Exercise materials -
+===+

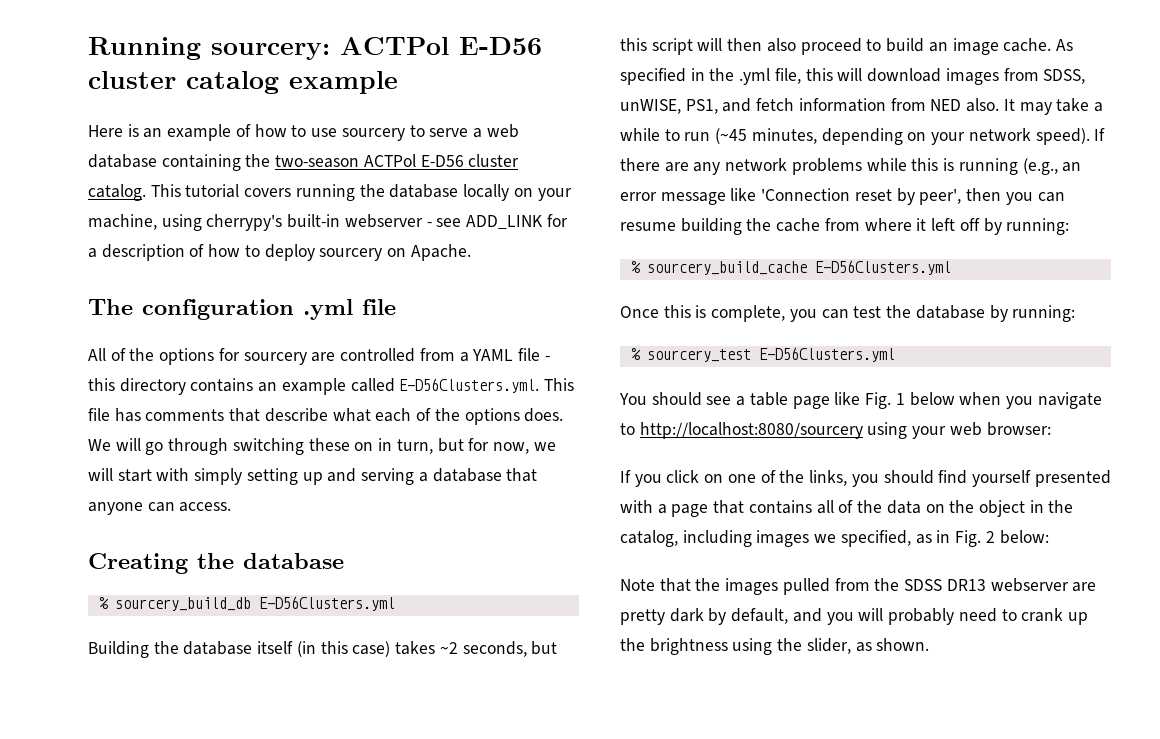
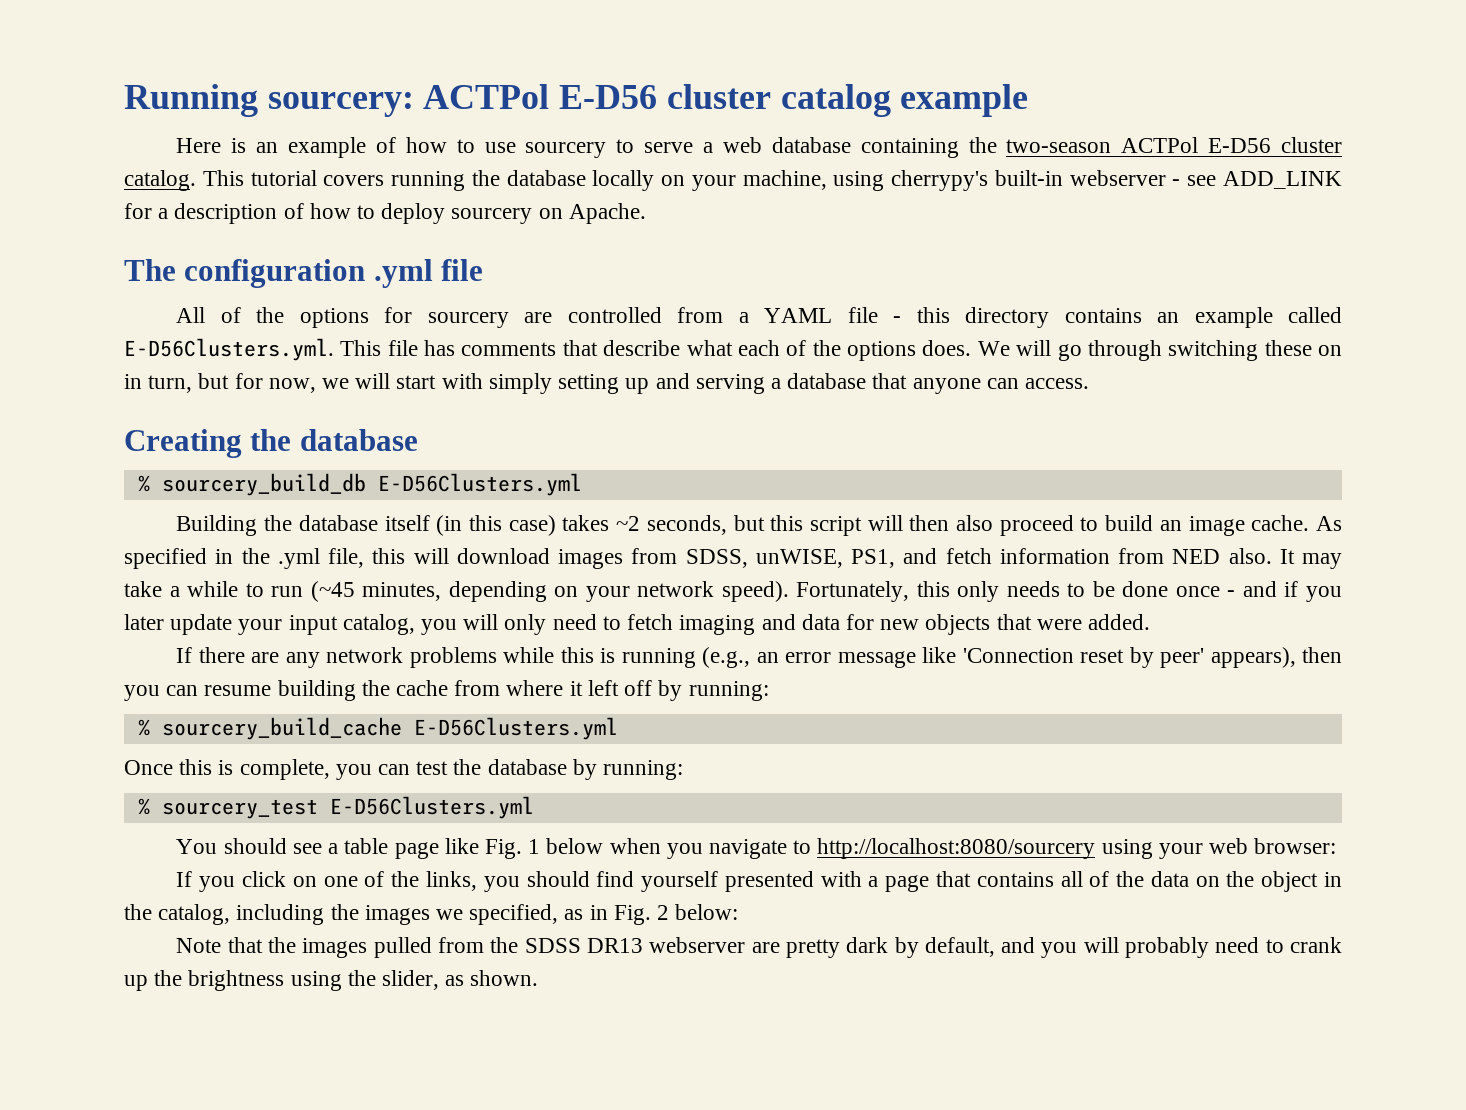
(1090, 136) none -> [796,581,1342,602] [124,614,1150,635] Fortunately, this only needs to be done once - and if you later update your input catalog, you will only need to fetch imaging and data for new objects that were added. //
[919,189,962,205] peer', -> [1160,647,1296,668] peer' appears),
(752, 538) none -> [330,904,359,920] the

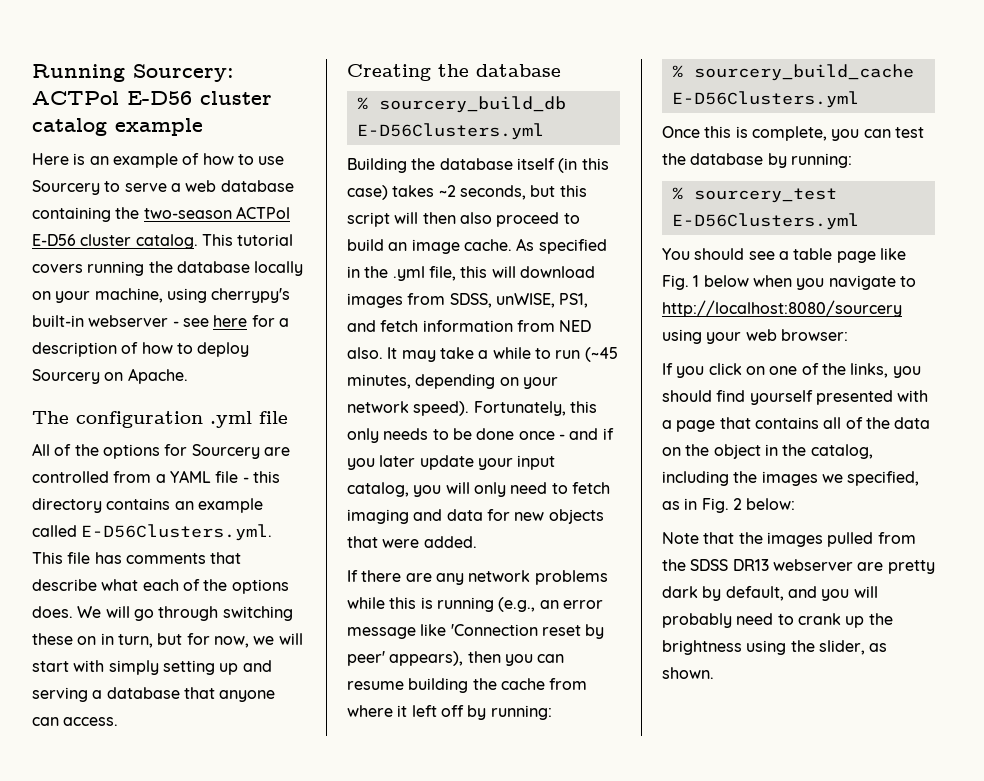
[267,92,414,117] sourcery: -> [133,64,234,82] Sourcery:
[525,142,607,158] sourcery -> [32,180,100,195] Sourcery
[1222,171,1342,189] ADD_LINK -> [213,315,248,327] here
[451,208,533,224] sourcery -> [32,369,100,384] Sourcery
[427,312,509,328] sourcery -> [191,444,260,459] Sourcery

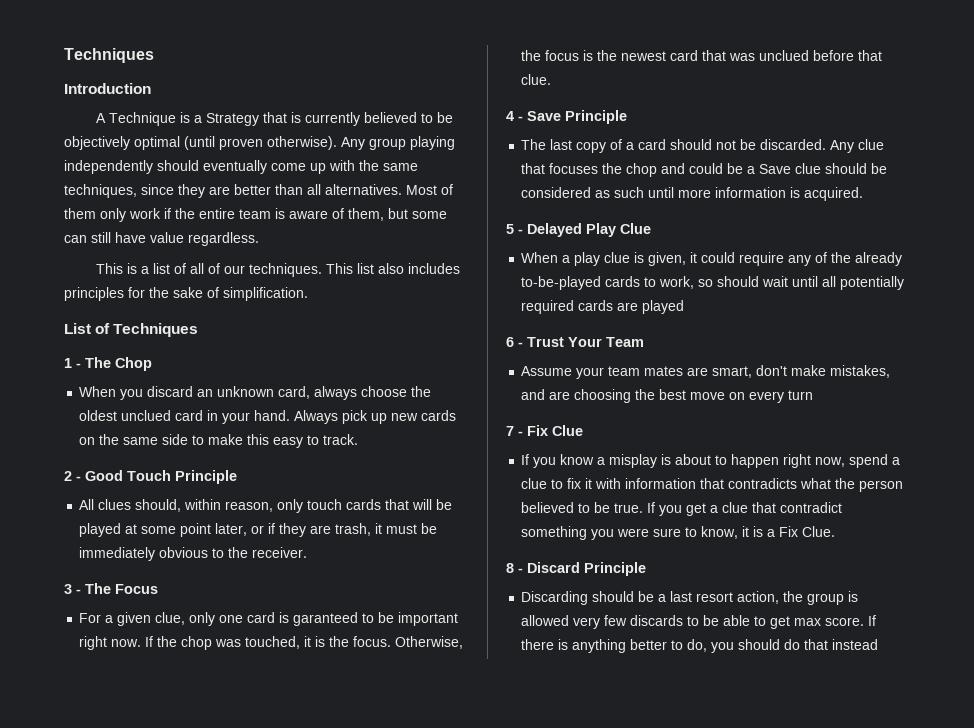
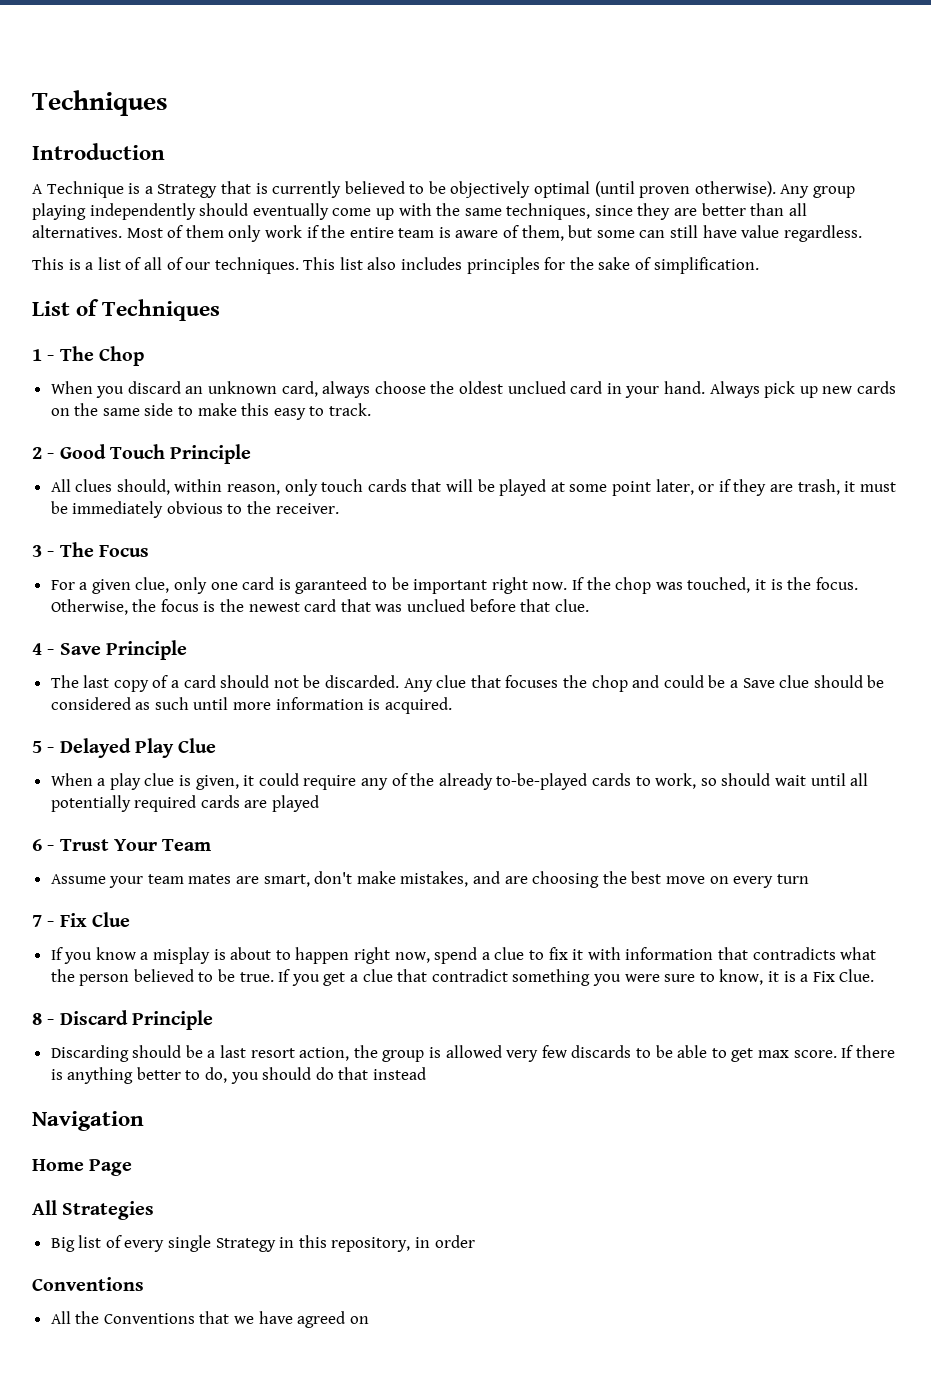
(879, 644) none -> [32,1111,144,1131] [32,1159,133,1176] [32,1200,155,1220] [50,1235,475,1252] [32,1277,144,1291] [50,1311,369,1328] // Navigation // Home Page // All Strategies // Big list of every single Strategy in this repository, in order // Conventions // All the Conventions that we have agreed on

+===+

All that is wanted is each line, word for word, from the first line of the data to the one holding "[427,312,509,328] sourcery ->", with the pictures left out.

(1090, 136) none -> [796,581,1342,602] [124,614,1150,635] Fortunately, this only needs to be done once - and if you later update your input catalog, you will only need to fetch imaging and data for new objects that were added. //
[919,189,962,205] peer', -> [1160,647,1296,668] peer' appears),
(752, 538) none -> [330,904,359,920] the

[267,92,414,117] sourcery: -> [133,64,234,82] Sourcery:
[525,142,607,158] sourcery -> [32,180,100,195] Sourcery
[1222,171,1342,189] ADD_LINK -> [213,315,248,327] here
[451,208,533,224] sourcery -> [32,369,100,384] Sourcery
[427,312,509,328] sourcery -> [191,444,260,459] Sourcery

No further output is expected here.